Videogames don't predict the future, they imagine it. Well, most of the time.
Because games developers have access to incredible world-building tools, any forays into the future they generally feel inclined to make involve the likes of aliens and readily-available space travel, or else scary dystopias, often featuring zombies. Frankly, imagining what might happen a few years down the line in a part of the real world should, in comparison, feel mundane (and probably depressing, given the world's current general direction).
But with Ghost Recon: Wildlands, Ubisoft proved that it is possible for games to offer predictions of the future.
The game released in March and currently being furnished with expansive DLC posits an alternate-world scenario in which, in 2019, the currently cartel-free Bolivia - already, at present, a major coca-grower and cocaine producer - has become a full-blown narco-state. The corrupt government and crooked police force hold sway. It's a scenario which would induce apoplexy in the average Bolivian (where Wildlands is unlikely to top the charts), although in mitigation, the game's premise involves a cartel which has been parachuted in from other South American countries.
This might-just-happen scenario proves to make a thoroughly enjoyable game, as you take on the role of a member of a four-man team of elite US soldiers known as Ghosts, with a startlingly huge chunk of stunning Bolivian geography as your playground. So, will other games now aspire to become the digital equivalent of Mystic Meg? And is the scenario played out in Ghost Recon: Wildlands likely to come to pass?
Wildlands documentary: Examining the narco-wars
Imaginatively for a games company, Ubisoft has provided an additional tool for letting you decide whether its crystal ball-gazing might be accurate, in the form of a companion piece entitled Wildlands. It is a documentary film examining the current state of play of the South American drug wars, focusing on both Bolivia and the huge trade of cocaine-importation to the United States, and it will be coming to Amazon Video for Prime members to stream soon.
Surprisingly, given that it's a film with at least loose roots in a videogame (usually the kiss of celluloid death), Wildlands is pretty good: it will certainly delight aficionados of drug-literature.

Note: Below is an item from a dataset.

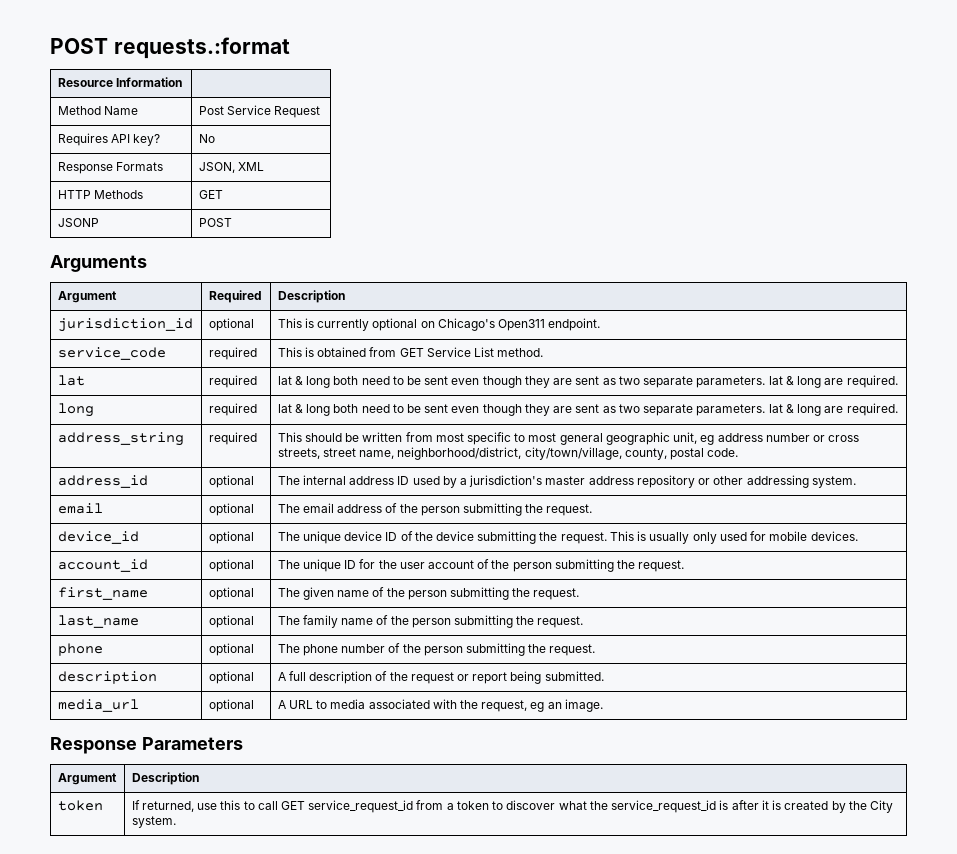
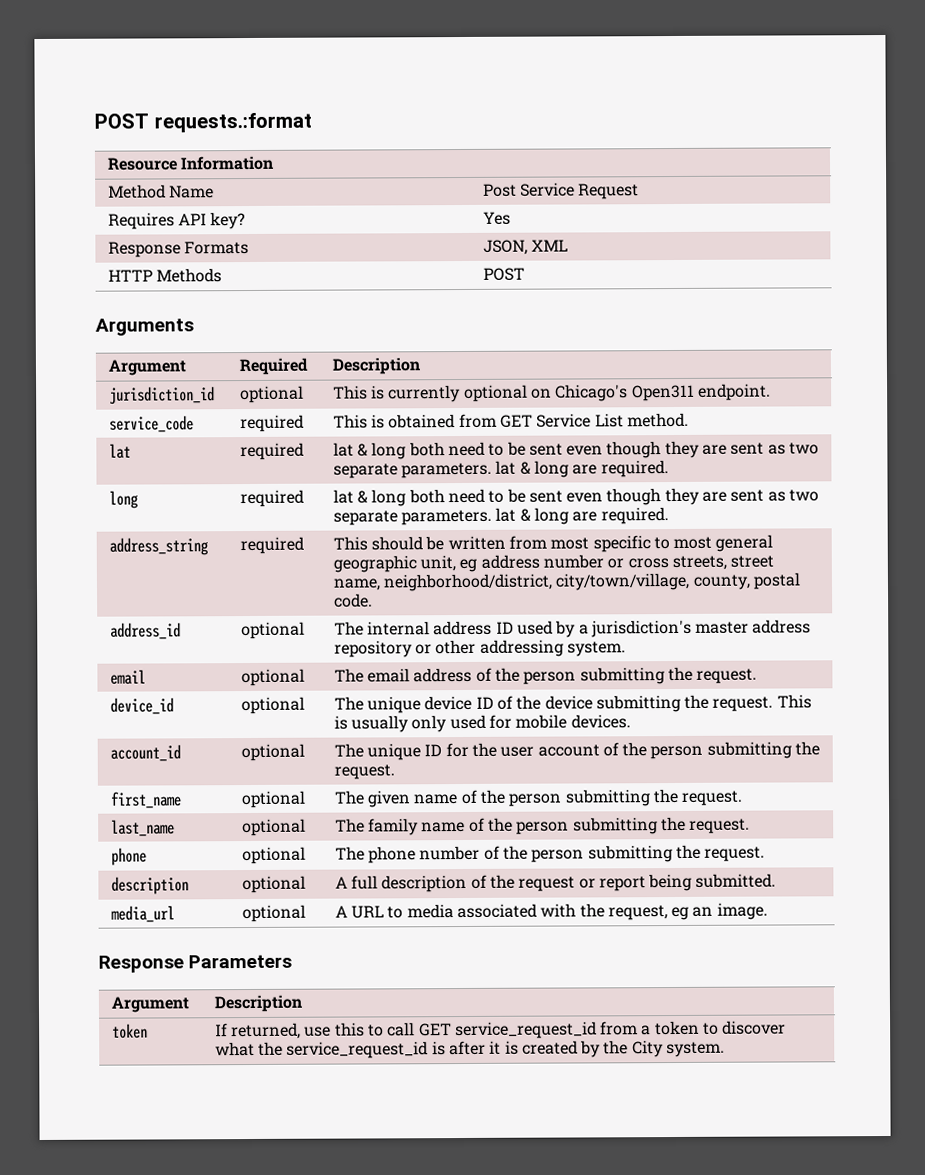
[198,134,215,143] No -> [482,211,511,225] Yes
[198,190,223,199] [57,218,99,227] | GET // JSONP -> (222, 275) none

It takes Bolivia as its starting point, with an examination of the world's strangest prison, San Pedro in La Paz. A small-time British cocaine smuggler called Thomas McFadden was incarcerated inside its walls and Rusty Young, an engaging Aussie who fronts Wildlands, befriended him while backpacking and wrote his story up in a book called Marching Powder.
Wildlands then plunges into a more general horses'-mouth account of the South American cocaine trade, bringing in a string of heavy-hitters including George Jung - who, in the 70s, became the first man to smuggle significant quantities of cocaine into America from Colombia - and Jhon Jairo Velasquez, known universally as Popeye, who was Pablo Escobar's most trusted hitman and enforcer.
Morales: The kingpin?
One disturbing recurring theme which emerges from various interviews in Wildlands is the allegation that Evo Morales, Bolivia's much-loved President, is directly involved in the country's cocaine trade. If true, Ghost Recon: Wildlands premise looks an awful lot more prophetic.
Although the Wildlands crew was promised an audience with Morales, it never happened, and film director Colin Offland said: "I wanted to meet Evo Morales from the start, because the game was based in Bolivia - after Rusty, he was the main person to speak to. Tracking him down, three times he said we could meet."
Offland doesn't really believe that Bolivia could descend to the sort of fate predicted in the game, though: "I didn't initially understand that Ghost Recon was this what-if with Bolivia as a narco-state. So I was looking at Bolivia and thinking, 'Everything I read says there are no cartels in Bolivia'. And there aren't. Rusty was of the same opinion. But out of anywhere in Bolivia, I hadn't seen anyone running around or being active, and when you go to the coca market, it's a hive of activity. So it did make you think that there's a lot of coca being produced. But that was the only thing that made me wonder a little bit."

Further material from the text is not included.